Beginning your search

There are no special tricks in finding data to download versus searching for it for display. Whether searching for current condition, site, surface water, groundwater or water quality data, the process is the same. The trick is to search for data as any human would but select a tab-delimited output. (XML is available for site data.) When trying to automate the process, you can copy and paste the resulting URL in your browser into your application.

Select Data Category and Geographic Area

This is the easiest way to start your search for data because you can find these controls on any web page on this site. Look for the two drop down controls near the top right corner of the web site. First, select the data category and geographic area that is closest to what interests you. Then press the GO button.

Figure 1. Selecting Data Category and Geographic Area of interest

Other ways to search for data

There are other ways to select data. Since they are more complex than using the Data Category and Geographic Area drop down boxes, examples are not shown.

  • Select a data category button from the site's or a state's home page. These buttons appear on the left side of the page. Some examples:
  • If interested in current condition data, you can use the current condition image maps to focus on a state or site.
    • From the national current condition page at http://waterdata.usgs.gov/rt click on the state of interest to go to that state's current condition page.
    • From a state current condition page, such as http://waterdata.usgs.gov/tx/nwis/rt, you can click on one of the color dots to get to that site's current condition page. Links on that page take you to pages where you can refine your query for that site and download its data.
  • You can use the National Water Information System Mapper to find sites geographically with relevant sites show on a map. The Mapper shows up under the Data Category drop down or can be found as a button on the site's home page or on a state's home page. While you can see all sites in various data categories, you can only select to view one of them. This is done by being at Zoom Level 11 or higher, clicking on the symbol associated with the site, then clicking the Access Data link in the pop up. Links on that page take you to pages where you can refine your query for that site and download its data.

Refining Searches

At this point you have identified the data category and geographic area. Before downloading data, you must further refine your search to tell the system what you want. There are two steps:

  1. Refine your list of sites. For example, you might be interested in sites within a particular country, or within a lat/long box.
  2. Decide the type of data you want from these sites. For example, if interested in streamflow, you need to tell the system that you want streamflow.

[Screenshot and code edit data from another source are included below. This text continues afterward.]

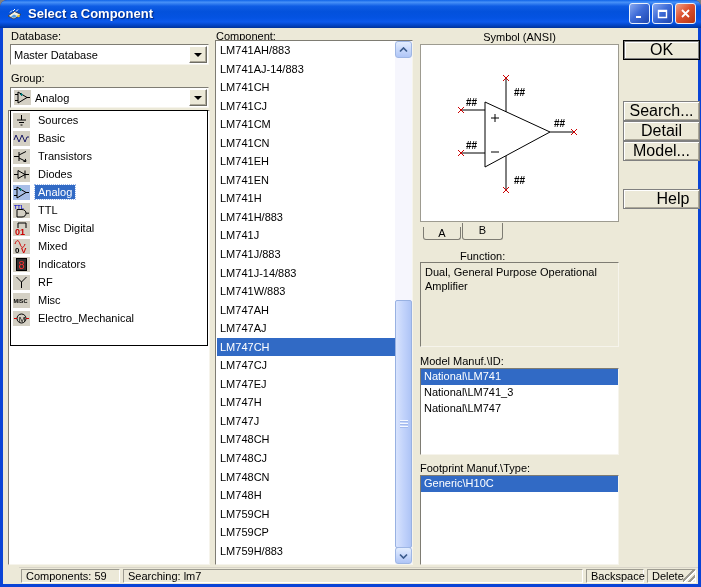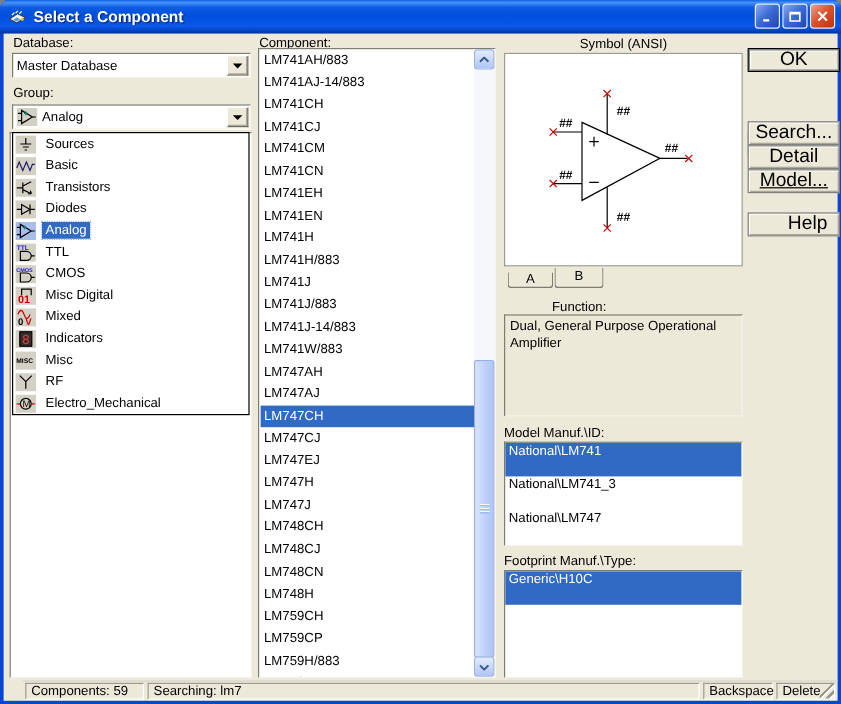--- a/index.html
+++ b/index.html
@@ -59,7 +59,7 @@
   .sidebtns button:nth-of-type(2){top:34px;margin-top:48px;}
   .sidebtns button:nth-of-type(3){top:73px;}
   .sidebtns button:nth-of-type(4){top:93px;}
-  .sidebtns button:nth-of-type(5){top:113px;text-decoration:underline;}
+  .sidebtns button:nth-of-type(5){top:113px;}
   .sidebtns button:nth-of-type(6){top:149px;padding-left:23px;}
   
   .statusbar{position:absolute;left:16px;right:0;top:539px;height:16px;display:flex;gap:3px;padding:1px 2px 0 2px;border-top:1px solid #D8D4C8;}

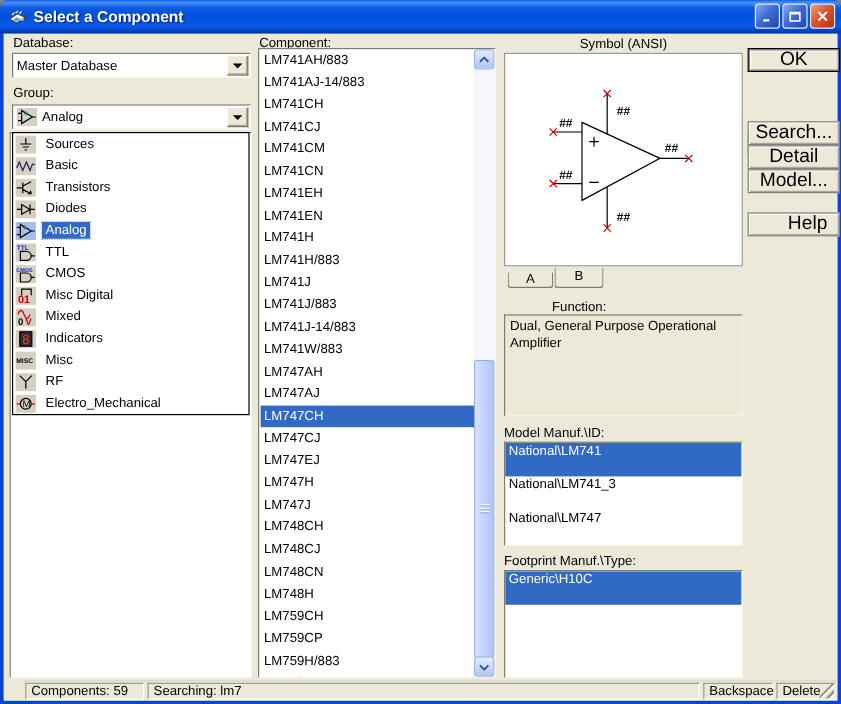--- a/index.html
+++ b/index.html
@@ -60,7 +60,7 @@
   .sidebtns button:nth-of-type(3){top:73px;}
   .sidebtns button:nth-of-type(4){top:93px;}
   .sidebtns button:nth-of-type(5){top:113px;}
-  .sidebtns button:nth-of-type(6){top:149px;padding-left:23px;}
+  .sidebtns button:nth-of-type(6){top:161px;padding-left:23px;}
   
   .statusbar{position:absolute;left:16px;right:0;top:539px;height:16px;display:flex;gap:3px;padding:1px 2px 0 2px;border-top:1px solid #D8D4C8;}
   .spanel{border:1px solid;border-color:#9D9B90 #FFF #FFF #9D9B90;padding:0 4px;line-height:12px;display:flex;align-items:center;white-space:nowrap;}

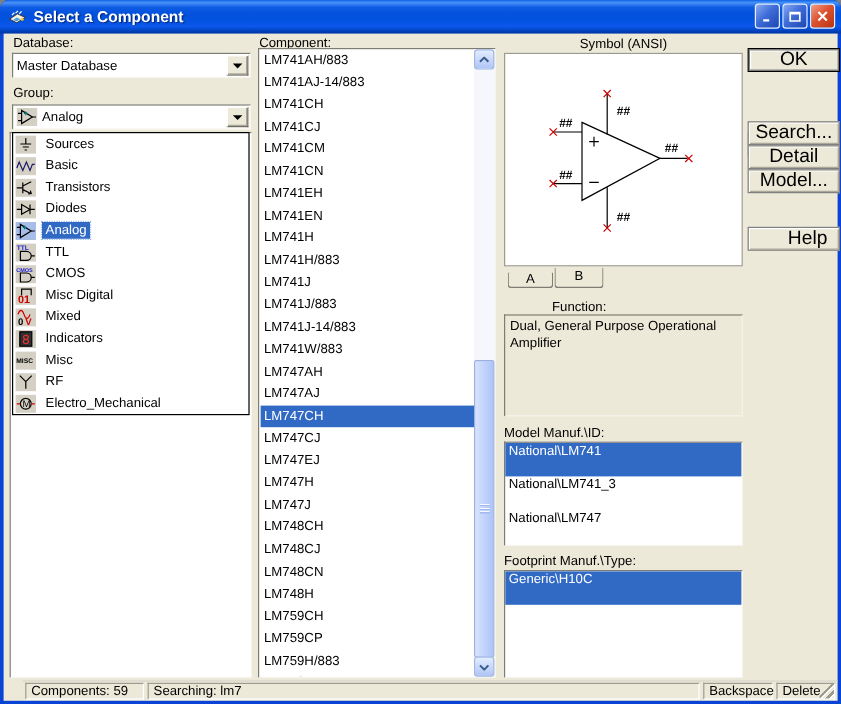--- a/index.html
+++ b/index.html
@@ -191,16 +191,6 @@
           <span class="glabel">TTL</span>
         </div>
 
-        <div class="grow">
-          <span class="gicon">
-            <svg viewBox="0 0 17 15">
-              <text x="0.5" y="5.5" font-size="4.6" font-weight="bold" fill="#2222CC" font-family="sans-serif">CMOS</text>
-              <path d="M4 6.5v7.5h5c2.6 0 4-1.9 4-3.8 0-1.8-1.4-3.7-4-3.7z" fill="none" stroke="#000"></path>
-              <path d="M13 10.2h3" stroke="#000"></path>
-            </svg>
-          </span>
-          <span class="glabel">CMOS</span>
-        </div>
 
         <div class="grow">
           <span class="gicon">

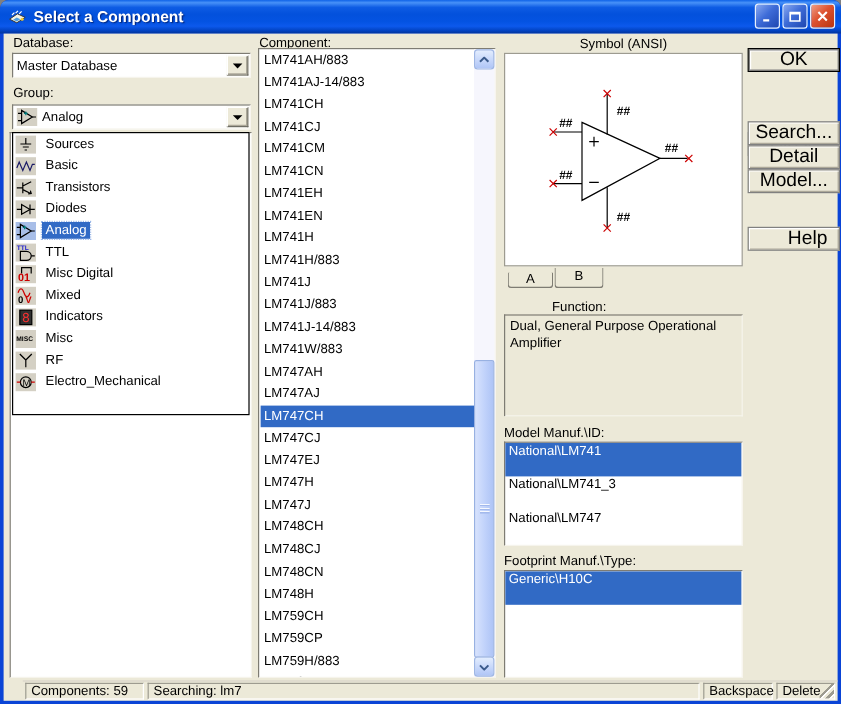--- a/index.html
+++ b/index.html
@@ -226,19 +226,19 @@
         <div class="grow">
           <span class="gicon">
             <svg viewBox="0 0 17 15">
+              <path d="M8.5 7v6M8.5 7L3.5 2M8.5 7l5-5" stroke="#000" fill="none"></path>
+            </svg>
+          </span>
+          <span class="glabel">RF</span>
+        </div>
+
+        <div class="grow">
+          <span class="gicon">
+            <svg viewBox="0 0 17 15">
               <text x="0.5" y="9.5" font-size="5.6" font-weight="bold" fill="#000" font-family="sans-serif">MISC</text>
             </svg>
           </span>
           <span class="glabel">Misc</span>
-        </div>
-
-        <div class="grow">
-          <span class="gicon">
-            <svg viewBox="0 0 17 15">
-              <path d="M8.5 7v6M8.5 7L3.5 2M8.5 7l5-5" stroke="#000" fill="none"></path>
-            </svg>
-          </span>
-          <span class="glabel">RF</span>
         </div>
 
         <div class="grow">

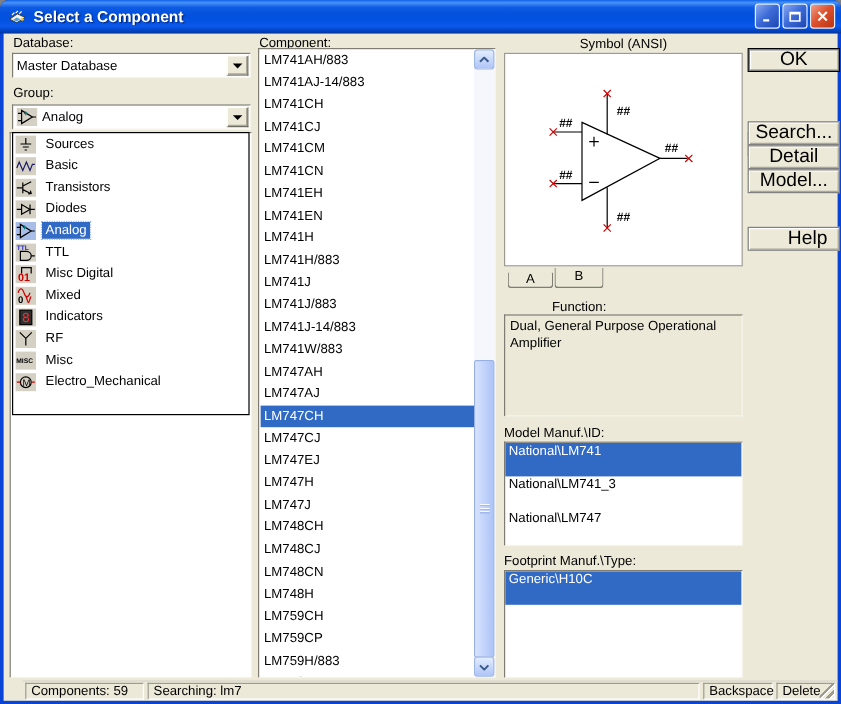--- a/index.html
+++ b/index.html
@@ -49,7 +49,7 @@
   .tab.selected{width:41px;height:17px;line-height:15px;background:#ECE9D8;z-index:2;}
   .funcbox{position:absolute;left:417px;top:234px;width:199px;height:85px;background:#ECE9D8;padding:2px 4px;line-height:14px;}
   .mlist{position:absolute;left:417px;width:199px;background:#fff;overflow:hidden;}
-  .mrow{height:28px;line-height:15px;padding-left:3px;white-space:nowrap;}
+  .mrow{height:16px;line-height:15px;padding-left:3px;white-space:nowrap;}
   .mrow.selected{background:#316AC5;color:#fff;}
   
   .sidebtns{position:absolute;left:620px;top:0;width:78px;height:300px;}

Refining your list of sites

Downloaded data is typically arranged in columns and rows, i.e. as tabular data. Therefore, selecting the Build Current Conditions Table link on the appropriate USA or state data category page is generally the easiest way to refine a list of sites

Figure 2. Select the Build Current Conditions Table link from the USA or state page.

The site selection criteria page appears next. Your criteria for finding sites can include location, identifier, site attributes or data attributes. The criteria may vary slightly depending on the data type. In this example, we want to refine a list of sites to one or more counties, so that checkbox is checked:

Figure 3. Refining site selection criteria by county.

When you submit the form, you are then given a longer page where you specify the site and data selection criteria that interest you. The page will be formatted differently depending on the site criteria and data types that interest you. In this example, assume we have specified Virginia as a geographic area of interest. We now want to refine our list of current condition sites in Virginia only to those in Fairfax County:

Figure 4. Specifying site selection criteria.

Deciding the data you want

Right below it, we select the USGS parameters of interest. Parameters represent the kind of data that interest us. In the example "1" and "2" are filled out by default (we want output to show station name and the date and time), "3" and "4" were added and indicate we want stage (third column) and streamflow (fourth column) data for these sites. The numbers 1 through 4 indicate the sequence that data should appear in the output. In this case, site name appears first and streamflow appears last.

Figure 5. Selecting data attributes

Altogether, our query is saying "Give me station name, date and time of the observation, then the gage height and streamflow data for that observation for all current condition sites in Fairfax County, Virginia."

Outputting Data

Outputting data as tab-delimited

Data is normally formatted for reading within a browser, not for data processing, so by default a HTML web page will appear. You can get either summary data or detailed data.

  • Getting Detailed data
    1. Select the option shown in Figure 6.
    2. From the dropdown the select tab-separated format, either "saved to file" or "saved to compressed file". Normally you will want the data sent to you as an uncompressed file.
  • Getting Summary data
    1. Click on the "Site-description information displayed in" button
    2. From the dropdown the select tab-separated format, either "saved to file" or "saved to compressed file". Normally you will want the data sent to you as an uncompressed file.

Figure 6. Selecting tab-delimited output to a file

Outputting site data as XML

Site data can be output in XML. However, the format is very rudimentary. Using the Site Web Service is preferred. The example below shows how to select site data with XML output.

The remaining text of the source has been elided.